🤖 AI Summary
This work addresses the challenge that memories written by upstream large language models (LLMs) are often poorly utilized by downstream models in multi-LLM switching scenarios. To this end, the authors propose a memory-centric LLM adaptation framework that jointly trains conditional operators for memory writing and reading to optimize both the storage and presentation of memory contents. The framework further incorporates a minimum-gain sampling curriculum and a performance-gap-based reward mechanism to enhance cross-model task performance.
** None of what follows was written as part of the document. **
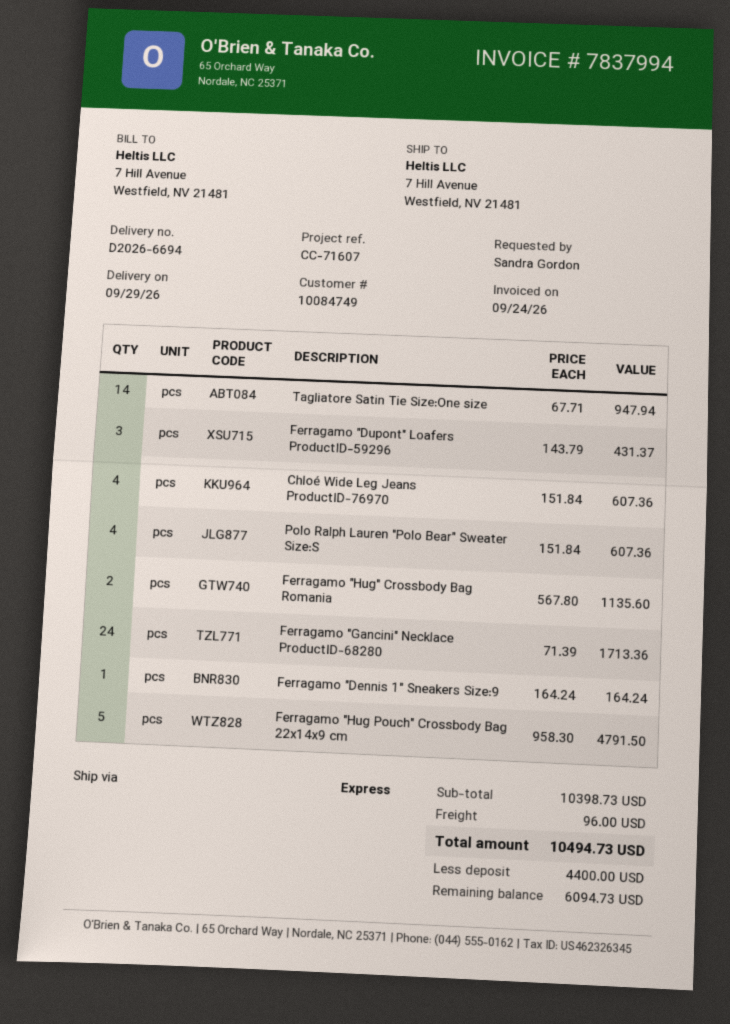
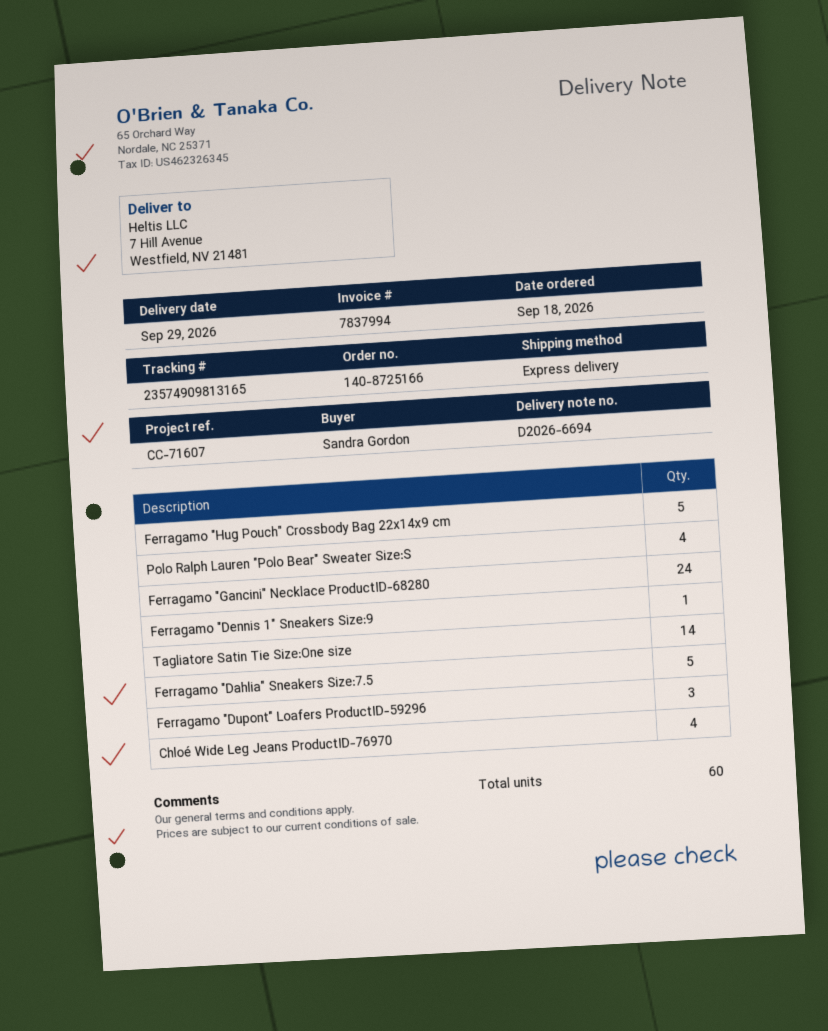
Ferragamo "Hug" Crossbody Bag Romania: 2 -> none
Ferragamo "Dahlia" Sneakers Size:7.5: none -> 5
Experimental results demonstrate that the proposed method significantly outperforms baseline approaches on HotpotQA, 2WikiMultihopQA, and MuSiQue benchmarks, while exhibiting strong generalization and robustness under unseen LLM substitutions.
📝 Abstract
Memory is the key component for transforming a stateless LLM into a persistent, evolving agent through experience accumulation, long-horizon planning, and continual self-improvement. Existing memory systems typically take the LLM as the center and design memory operations tailored to a specific backbone. In practice, however, users frequently switch between LLMs, for example using Claude for coding and GPT for writing across tasks, or routing different steps to different backbones within a single task for cost-effective trade-offs. As a result, memory written by one model often needs to be consumed by another. Making upstream memory effectively adapt to and activate downstream LLMs remains a critical yet underexplored problem. To bridge this gap, we shift the perspective from LLM-centric memory design to \emph{memory-centric LLM adaptation}. Specifically, we approach the above upstream-downstream memory adaptation problem from both the write and read sides, and design two profile-conditioned operators that are jointly trained to optimize how memory is stored and presented for better task completion. To ensure the learned operators generalize across a broad set of LLMs, we propose a minimum-gain sampling curriculum that prioritizes the least-served LLMs during training. To better measure the operators' actual contribution rather than the LLM's own capability, we design a performance-gap reward that compares against a naive memory baseline. Experiments on HotpotQA, 2WikiMultihopQA, and MuSiQue demonstrate that our model consistently outperforms baselines and remains robust under unseen-model replacement.